NEW YORK (AP) — In the intense, high-stakes world of fashion, Joan Rivers helped change the game.
The industry she bit into on "Fashion Police" but embraced in her friendships and the fancy clothes on her back considered her love-hate legacy Thursday after her death at 81.
"For me, she was the most instrumental person because she changed the dialogue in fashion forever," said Fern Mallis, herself a shaker as creator of New York Fashion Week.
Rivers was the first on a red carpet to stick a microphone in a star's face and ask about clothes. Before that, Mallis said, "It was what's the movie you're in? What's the director like? What's the next project?" And it was there she created one of her trademarks: Her inimitable, "Who are you wearing?"
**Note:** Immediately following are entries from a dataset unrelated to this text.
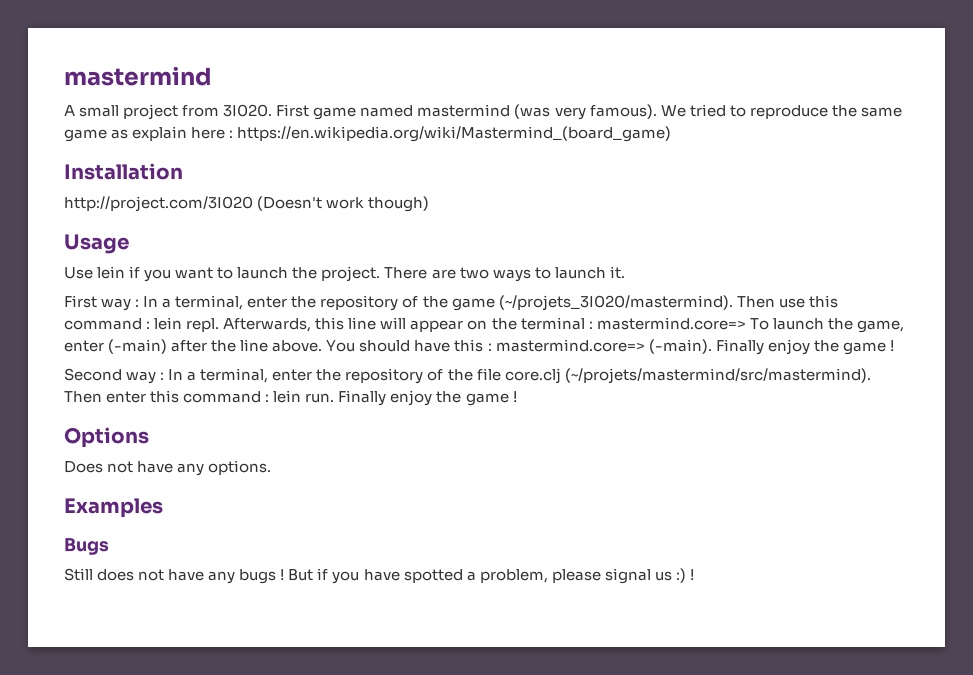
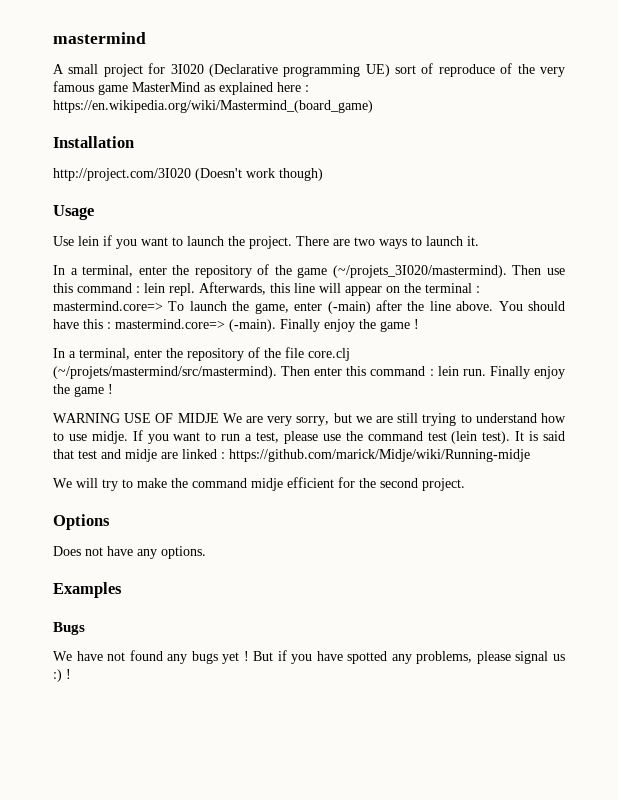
[182,104,902,120] [64,126,188,142] from 3I020. First game named mastermind (was very famous). We tried to reproduce the same game as explain -> [148,63,565,77] [53,81,273,95] for 3I020 (Declarative programming UE) sort of reproduce of the very famous game MasterMind as explained
[64,295,140,311] First way : -> (479, 241) none
[64,368,165,384] Second way : -> (419, 324) none
(517, 396) none -> [53,413,566,426] [53,430,565,444] [53,449,530,462] [53,477,465,491] // WARNING USE OF MIDJE We are very sorry, but we are still trying to understand how to use midje. If you want to run a test, please use the command test (lein test). It is said that test and midje are linked : https://github.com/marick/Midje/wiki/Running-midje // We will try to make the command midje efficient for the second project.
[64,568,205,581] Still does not have -> [53,650,163,661] We have not found
(277, 576) none -> [222,652,240,664] yet
[466,569,548,583] a problem, -> [391,651,473,664] any problems,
Joe Zee, former creative director at Elle magazine and the new editor-in-chief of Yahoo! Style, said there was more: "What she leaves behind is that you can have fun with clothes."
Rivers knew how to have fun and poke fun in a serious business making serious money with a serious work ethic.
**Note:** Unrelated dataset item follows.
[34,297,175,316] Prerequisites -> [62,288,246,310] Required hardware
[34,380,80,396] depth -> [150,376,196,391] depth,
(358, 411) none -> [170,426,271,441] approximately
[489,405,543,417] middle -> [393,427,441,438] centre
Stylist Leslie Fremar, who has worked with Charlize Theron, Reese Witherspoon, Jennifer Connelly and Julianne Moore, believes fashion was able to appreciate Rivers as a talented comedian, with grains of salt.
"It was all in great fun," she said. "I don't necessarily think that what she did was fashion critique, but she was extremely funny, and I appreciate that. She brought comedy to something that is not about saving lives. Some people look at fashion and think that there's something superficial about it, and there's humor in that."
One thing's for sure, Fremar said, and Rivers had a lot to do with it: "When they go on the red carpet now, they're ready."
Fellow stylist June Ambrose said Rivers "kept us all on our toes" and knew the business like an insider.
"She had a keen eye for fashion and was as bold as a diva should be," she added.
Louise Roe, who has worked on E! Network's "Fashion Police" and hosted other fashion TV shows, described Rivers as "fashion's grandma."